Task item:
What lines of the data hold the string "trow"? Copy them all.

Material for this exercise:
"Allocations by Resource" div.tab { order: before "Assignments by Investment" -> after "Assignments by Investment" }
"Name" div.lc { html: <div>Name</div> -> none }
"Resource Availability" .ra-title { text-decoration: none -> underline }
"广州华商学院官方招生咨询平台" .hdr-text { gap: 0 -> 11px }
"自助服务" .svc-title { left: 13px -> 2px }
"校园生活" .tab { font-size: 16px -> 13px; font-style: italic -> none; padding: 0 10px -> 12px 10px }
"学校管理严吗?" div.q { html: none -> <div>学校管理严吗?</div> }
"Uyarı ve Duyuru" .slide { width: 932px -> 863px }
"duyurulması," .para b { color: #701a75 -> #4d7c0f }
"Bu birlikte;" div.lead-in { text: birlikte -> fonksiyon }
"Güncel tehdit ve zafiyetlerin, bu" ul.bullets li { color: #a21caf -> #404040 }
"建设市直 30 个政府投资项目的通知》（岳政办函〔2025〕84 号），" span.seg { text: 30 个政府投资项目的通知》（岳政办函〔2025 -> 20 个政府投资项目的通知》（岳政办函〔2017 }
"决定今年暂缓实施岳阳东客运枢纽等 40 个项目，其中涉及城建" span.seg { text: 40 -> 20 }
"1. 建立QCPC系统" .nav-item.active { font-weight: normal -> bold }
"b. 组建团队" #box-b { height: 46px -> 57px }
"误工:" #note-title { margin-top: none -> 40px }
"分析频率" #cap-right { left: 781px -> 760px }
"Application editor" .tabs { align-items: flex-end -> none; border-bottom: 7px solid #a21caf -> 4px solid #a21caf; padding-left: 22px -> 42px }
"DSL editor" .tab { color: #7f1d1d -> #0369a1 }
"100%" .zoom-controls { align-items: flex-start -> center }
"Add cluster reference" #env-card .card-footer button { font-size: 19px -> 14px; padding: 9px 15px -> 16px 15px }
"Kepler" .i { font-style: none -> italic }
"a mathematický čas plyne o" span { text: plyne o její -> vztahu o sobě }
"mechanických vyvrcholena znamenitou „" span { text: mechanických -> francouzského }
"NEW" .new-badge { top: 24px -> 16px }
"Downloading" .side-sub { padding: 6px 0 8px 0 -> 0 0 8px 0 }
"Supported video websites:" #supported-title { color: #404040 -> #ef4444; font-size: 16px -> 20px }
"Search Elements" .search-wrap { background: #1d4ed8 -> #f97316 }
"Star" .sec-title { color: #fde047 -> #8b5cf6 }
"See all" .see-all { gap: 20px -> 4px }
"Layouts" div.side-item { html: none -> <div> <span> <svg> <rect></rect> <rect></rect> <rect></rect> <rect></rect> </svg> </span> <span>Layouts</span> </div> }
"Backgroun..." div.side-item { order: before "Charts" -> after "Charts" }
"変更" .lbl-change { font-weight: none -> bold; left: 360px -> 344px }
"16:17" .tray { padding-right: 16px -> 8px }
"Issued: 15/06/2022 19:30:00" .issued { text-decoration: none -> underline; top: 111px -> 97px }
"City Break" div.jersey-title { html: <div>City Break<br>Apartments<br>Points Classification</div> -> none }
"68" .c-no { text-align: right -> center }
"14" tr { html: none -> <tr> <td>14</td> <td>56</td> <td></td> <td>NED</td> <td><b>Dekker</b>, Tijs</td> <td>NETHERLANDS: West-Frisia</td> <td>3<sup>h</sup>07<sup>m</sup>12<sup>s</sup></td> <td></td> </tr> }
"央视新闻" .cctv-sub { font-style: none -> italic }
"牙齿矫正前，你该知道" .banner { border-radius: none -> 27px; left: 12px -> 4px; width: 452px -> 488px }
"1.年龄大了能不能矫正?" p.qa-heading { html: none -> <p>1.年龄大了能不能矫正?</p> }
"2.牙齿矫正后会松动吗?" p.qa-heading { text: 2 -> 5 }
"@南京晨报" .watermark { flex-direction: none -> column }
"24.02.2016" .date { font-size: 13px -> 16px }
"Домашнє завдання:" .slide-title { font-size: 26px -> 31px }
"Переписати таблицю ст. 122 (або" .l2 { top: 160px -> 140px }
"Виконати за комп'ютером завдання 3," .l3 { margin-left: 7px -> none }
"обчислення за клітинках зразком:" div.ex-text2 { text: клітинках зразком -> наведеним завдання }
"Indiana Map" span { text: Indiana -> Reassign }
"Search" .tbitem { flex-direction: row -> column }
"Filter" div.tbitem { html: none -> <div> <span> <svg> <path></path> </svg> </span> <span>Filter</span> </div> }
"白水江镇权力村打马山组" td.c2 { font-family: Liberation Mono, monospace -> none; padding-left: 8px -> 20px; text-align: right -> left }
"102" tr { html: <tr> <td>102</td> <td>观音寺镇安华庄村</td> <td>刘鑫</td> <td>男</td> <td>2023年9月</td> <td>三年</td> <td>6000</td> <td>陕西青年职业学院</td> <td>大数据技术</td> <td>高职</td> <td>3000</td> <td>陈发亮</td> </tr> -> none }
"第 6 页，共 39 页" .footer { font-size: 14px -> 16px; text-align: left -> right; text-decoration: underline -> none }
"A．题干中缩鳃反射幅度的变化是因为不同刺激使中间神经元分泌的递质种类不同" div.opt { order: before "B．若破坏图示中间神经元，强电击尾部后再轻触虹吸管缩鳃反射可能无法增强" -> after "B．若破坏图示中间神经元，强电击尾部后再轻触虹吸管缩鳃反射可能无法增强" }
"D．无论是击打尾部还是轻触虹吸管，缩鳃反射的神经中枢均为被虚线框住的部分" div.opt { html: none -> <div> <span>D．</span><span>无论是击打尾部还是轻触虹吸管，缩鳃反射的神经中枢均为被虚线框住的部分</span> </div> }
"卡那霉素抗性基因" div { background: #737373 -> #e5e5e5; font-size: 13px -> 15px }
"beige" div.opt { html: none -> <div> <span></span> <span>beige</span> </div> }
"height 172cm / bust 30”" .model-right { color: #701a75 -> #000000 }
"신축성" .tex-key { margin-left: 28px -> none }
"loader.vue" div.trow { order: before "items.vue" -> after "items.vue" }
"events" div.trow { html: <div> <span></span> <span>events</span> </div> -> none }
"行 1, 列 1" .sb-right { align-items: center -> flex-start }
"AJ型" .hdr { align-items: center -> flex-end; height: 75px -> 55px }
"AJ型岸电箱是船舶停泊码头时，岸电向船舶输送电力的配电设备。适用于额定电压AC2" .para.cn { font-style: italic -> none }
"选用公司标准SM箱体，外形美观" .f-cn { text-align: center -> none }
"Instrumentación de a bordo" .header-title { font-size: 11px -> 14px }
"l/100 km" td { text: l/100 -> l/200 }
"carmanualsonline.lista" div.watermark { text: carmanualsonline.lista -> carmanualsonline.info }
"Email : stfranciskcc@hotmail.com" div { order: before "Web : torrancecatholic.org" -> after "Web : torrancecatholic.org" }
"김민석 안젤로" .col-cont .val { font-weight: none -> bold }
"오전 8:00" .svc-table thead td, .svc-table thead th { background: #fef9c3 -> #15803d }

Your solution:
"loader.vue" div.trow { order: before "items.vue" -> after "items.vue" }
"events" div.trow { html: <div> <span></span> <span>events</span> </div> -> none }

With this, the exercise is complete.